All I have to do is say the word "empowerment" and I can feel something sparkle inside of me. Empowerment is the essence of being "ME" and everything that represents me. It is the essence of owning all that is me and giving me a voice.
Disempowered: not having a voice, feeling unheard, not valued, my contributions don't matter, oppressed, invisible, and stifled are the feelings I swarmed in as a child--well into my adult years. These feelings were compounded again and again by trauma and physicians telling me that "there is no cure" for my symptoms or diagnoses. I was a statistic and numbers drove interventions. As I was prescribed antibiotic after antibiotic well into the hundreds by high school, I was getting more and more sick, but I still remained at the mercy of professionals telling me what I needed or should do.
I was introduced to the concept of empowerment when I started my graduate program in social work. Social workers live and breathe empowerment--it is even a part of our ethics and values. Therefore, the idea of giving someone a voice and valuing their contributions, opinions, and choices not only became part of my training, but also part of how I was treated by my peers, supervisors, and mentors. Empowerment isn't linear, it works in both directions--you give it, you receive it.

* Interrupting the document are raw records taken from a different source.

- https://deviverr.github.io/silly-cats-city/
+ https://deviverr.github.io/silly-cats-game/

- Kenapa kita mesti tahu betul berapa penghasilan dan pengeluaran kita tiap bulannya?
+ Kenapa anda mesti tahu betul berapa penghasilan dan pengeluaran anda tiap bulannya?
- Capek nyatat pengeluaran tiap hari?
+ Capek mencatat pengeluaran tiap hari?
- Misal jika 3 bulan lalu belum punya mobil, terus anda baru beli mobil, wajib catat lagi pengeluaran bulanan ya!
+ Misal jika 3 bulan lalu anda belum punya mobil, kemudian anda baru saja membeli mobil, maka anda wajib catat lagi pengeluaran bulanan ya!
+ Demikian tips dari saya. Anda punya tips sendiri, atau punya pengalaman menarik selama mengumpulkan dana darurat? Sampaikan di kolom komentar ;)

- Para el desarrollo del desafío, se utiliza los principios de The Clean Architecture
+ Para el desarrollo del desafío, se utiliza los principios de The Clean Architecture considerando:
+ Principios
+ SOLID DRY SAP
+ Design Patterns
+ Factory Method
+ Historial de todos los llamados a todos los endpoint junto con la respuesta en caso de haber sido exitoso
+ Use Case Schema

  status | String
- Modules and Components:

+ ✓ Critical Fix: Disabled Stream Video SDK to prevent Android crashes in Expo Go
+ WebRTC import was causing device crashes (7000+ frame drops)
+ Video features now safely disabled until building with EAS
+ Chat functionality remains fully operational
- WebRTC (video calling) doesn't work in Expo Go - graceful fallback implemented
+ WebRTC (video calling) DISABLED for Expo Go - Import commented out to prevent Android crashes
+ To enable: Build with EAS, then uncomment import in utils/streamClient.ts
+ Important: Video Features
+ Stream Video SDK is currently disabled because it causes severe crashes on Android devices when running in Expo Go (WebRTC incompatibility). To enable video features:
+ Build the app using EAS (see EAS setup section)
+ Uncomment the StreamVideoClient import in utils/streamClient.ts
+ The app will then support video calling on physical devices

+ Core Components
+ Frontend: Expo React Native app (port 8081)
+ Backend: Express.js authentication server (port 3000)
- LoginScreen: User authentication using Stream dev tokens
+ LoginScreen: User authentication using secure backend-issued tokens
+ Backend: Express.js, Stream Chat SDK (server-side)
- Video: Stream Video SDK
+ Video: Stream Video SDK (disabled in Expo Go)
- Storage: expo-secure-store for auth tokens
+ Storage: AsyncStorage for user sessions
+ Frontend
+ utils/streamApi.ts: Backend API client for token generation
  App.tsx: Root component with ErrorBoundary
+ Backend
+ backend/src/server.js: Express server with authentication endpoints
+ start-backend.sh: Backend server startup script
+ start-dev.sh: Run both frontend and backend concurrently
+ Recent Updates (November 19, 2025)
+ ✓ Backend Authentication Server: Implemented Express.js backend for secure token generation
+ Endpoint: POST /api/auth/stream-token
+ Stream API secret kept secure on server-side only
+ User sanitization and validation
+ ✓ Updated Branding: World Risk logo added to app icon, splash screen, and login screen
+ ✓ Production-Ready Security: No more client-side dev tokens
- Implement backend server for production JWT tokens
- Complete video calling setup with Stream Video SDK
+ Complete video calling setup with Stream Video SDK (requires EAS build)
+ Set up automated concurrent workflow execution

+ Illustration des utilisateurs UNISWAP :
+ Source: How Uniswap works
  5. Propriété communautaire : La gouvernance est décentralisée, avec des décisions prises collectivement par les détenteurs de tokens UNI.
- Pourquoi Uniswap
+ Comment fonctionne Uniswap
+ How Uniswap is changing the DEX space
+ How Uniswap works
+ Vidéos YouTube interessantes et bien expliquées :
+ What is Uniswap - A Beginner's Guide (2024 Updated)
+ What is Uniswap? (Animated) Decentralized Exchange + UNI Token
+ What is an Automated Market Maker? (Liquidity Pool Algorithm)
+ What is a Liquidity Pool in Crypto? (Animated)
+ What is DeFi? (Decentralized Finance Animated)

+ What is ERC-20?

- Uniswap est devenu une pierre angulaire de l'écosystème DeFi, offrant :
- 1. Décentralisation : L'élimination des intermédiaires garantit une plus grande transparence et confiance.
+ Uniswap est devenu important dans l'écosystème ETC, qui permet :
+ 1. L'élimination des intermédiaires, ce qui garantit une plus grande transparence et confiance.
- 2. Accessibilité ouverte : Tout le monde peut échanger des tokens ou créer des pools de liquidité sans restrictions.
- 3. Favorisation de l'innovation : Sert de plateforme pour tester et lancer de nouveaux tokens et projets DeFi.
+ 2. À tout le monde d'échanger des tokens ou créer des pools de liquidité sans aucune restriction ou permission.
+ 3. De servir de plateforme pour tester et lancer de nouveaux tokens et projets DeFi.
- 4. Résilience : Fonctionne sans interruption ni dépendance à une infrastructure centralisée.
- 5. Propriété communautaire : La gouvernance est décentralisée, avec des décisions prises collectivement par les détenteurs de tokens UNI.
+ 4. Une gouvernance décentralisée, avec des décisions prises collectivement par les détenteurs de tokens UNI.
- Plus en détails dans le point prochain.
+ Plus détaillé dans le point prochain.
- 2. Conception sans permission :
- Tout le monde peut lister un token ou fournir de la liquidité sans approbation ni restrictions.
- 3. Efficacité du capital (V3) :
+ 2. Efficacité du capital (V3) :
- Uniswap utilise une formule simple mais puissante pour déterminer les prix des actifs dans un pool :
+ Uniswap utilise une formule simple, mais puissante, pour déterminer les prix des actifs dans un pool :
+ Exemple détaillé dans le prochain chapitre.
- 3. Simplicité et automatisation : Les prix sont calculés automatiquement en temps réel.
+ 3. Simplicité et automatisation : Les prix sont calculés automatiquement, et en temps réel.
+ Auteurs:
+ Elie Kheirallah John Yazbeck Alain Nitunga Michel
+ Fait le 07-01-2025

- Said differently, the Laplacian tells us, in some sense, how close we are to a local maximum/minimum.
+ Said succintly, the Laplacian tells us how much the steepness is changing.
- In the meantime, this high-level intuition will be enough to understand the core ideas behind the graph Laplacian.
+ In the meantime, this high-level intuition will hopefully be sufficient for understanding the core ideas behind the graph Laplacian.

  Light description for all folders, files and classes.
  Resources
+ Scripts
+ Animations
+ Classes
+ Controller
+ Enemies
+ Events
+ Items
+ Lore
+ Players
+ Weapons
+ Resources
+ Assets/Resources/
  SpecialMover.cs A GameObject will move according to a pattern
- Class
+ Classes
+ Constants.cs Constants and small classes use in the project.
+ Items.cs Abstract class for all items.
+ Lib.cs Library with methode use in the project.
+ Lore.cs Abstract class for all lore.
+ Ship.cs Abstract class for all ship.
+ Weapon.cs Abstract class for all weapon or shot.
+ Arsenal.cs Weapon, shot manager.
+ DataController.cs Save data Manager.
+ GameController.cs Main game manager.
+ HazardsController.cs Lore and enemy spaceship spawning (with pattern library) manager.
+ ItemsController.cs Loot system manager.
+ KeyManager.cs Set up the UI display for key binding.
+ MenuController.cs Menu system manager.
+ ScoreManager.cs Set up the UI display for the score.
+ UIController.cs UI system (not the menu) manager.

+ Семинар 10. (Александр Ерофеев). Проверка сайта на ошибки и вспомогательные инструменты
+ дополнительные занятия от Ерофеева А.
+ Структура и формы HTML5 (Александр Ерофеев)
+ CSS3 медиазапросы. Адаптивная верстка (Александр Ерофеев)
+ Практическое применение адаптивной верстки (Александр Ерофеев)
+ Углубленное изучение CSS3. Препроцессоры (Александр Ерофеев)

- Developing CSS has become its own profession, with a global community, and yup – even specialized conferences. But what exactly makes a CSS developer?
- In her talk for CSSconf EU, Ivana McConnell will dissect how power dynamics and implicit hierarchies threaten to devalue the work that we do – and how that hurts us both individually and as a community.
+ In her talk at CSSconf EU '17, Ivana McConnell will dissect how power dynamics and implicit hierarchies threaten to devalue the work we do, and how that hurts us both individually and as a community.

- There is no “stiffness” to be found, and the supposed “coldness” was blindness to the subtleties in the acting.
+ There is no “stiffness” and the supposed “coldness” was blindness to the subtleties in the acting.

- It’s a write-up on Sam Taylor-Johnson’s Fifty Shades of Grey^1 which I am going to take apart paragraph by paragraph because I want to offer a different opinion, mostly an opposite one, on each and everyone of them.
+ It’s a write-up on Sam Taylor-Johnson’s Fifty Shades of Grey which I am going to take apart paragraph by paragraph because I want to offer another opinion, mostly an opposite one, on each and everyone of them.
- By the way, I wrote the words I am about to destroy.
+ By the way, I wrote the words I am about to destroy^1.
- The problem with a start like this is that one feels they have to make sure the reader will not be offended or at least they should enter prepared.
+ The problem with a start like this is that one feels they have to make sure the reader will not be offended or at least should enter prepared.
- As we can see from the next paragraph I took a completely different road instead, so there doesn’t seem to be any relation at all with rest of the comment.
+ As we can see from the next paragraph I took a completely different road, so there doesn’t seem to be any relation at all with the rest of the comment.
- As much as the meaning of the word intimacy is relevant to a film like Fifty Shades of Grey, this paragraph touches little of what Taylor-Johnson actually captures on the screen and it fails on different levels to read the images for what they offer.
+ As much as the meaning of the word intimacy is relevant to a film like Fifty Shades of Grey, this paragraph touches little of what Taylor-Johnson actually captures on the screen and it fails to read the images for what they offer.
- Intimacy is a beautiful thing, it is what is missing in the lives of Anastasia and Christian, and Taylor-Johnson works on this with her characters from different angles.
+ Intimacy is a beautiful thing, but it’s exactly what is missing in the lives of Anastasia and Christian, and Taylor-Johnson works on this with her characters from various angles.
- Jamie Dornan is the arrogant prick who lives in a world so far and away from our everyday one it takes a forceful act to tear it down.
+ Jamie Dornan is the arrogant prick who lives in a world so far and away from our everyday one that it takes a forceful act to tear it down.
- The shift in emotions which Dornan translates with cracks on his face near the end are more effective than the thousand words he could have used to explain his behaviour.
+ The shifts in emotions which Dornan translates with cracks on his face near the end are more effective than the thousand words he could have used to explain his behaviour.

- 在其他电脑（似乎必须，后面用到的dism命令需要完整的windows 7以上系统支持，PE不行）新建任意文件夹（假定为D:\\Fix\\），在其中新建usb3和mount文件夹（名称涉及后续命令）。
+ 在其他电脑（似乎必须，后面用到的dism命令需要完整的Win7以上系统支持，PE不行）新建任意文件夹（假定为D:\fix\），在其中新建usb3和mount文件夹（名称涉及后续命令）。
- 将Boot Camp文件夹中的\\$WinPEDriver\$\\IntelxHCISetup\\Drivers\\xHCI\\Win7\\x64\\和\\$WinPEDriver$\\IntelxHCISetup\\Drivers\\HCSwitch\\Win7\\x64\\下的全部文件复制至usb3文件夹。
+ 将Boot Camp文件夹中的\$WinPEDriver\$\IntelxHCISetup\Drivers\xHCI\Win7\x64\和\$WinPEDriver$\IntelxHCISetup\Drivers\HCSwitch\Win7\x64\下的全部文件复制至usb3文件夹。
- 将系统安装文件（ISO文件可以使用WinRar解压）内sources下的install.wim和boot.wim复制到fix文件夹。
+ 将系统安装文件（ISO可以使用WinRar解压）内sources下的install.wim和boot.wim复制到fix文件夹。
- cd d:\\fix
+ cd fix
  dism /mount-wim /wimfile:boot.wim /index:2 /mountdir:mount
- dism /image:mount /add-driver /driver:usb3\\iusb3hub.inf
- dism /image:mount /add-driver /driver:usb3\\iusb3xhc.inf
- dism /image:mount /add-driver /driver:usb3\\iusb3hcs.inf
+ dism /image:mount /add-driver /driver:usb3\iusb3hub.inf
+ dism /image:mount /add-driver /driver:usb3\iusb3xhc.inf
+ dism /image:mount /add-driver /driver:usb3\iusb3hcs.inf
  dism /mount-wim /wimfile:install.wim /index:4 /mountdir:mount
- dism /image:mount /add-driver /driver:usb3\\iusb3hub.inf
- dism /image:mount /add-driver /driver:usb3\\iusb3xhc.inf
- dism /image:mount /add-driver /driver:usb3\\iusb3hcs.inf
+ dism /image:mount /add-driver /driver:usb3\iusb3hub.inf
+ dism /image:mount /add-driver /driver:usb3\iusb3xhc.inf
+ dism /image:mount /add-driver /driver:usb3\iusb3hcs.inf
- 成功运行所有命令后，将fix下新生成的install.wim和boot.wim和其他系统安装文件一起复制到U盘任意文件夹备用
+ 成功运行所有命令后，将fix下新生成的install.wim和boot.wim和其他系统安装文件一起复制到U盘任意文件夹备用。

Suddenly a sparkle inside of me started to grow as I experienced how good it felt to be asked what I needed, what was working or what wasn't, and how my strengths contributed to my life outcomes. I saw how applying empowerment principles when working with my client made them feel--I saw their symptoms and sense of well-being improve by merely giving them a voice in treatment. I was trained to NEVER view myself as more knowledgeable than, better than, or to know more than my clients. After all, they were in charge of their lives and they certainly knew more than I did about what it was like to be them!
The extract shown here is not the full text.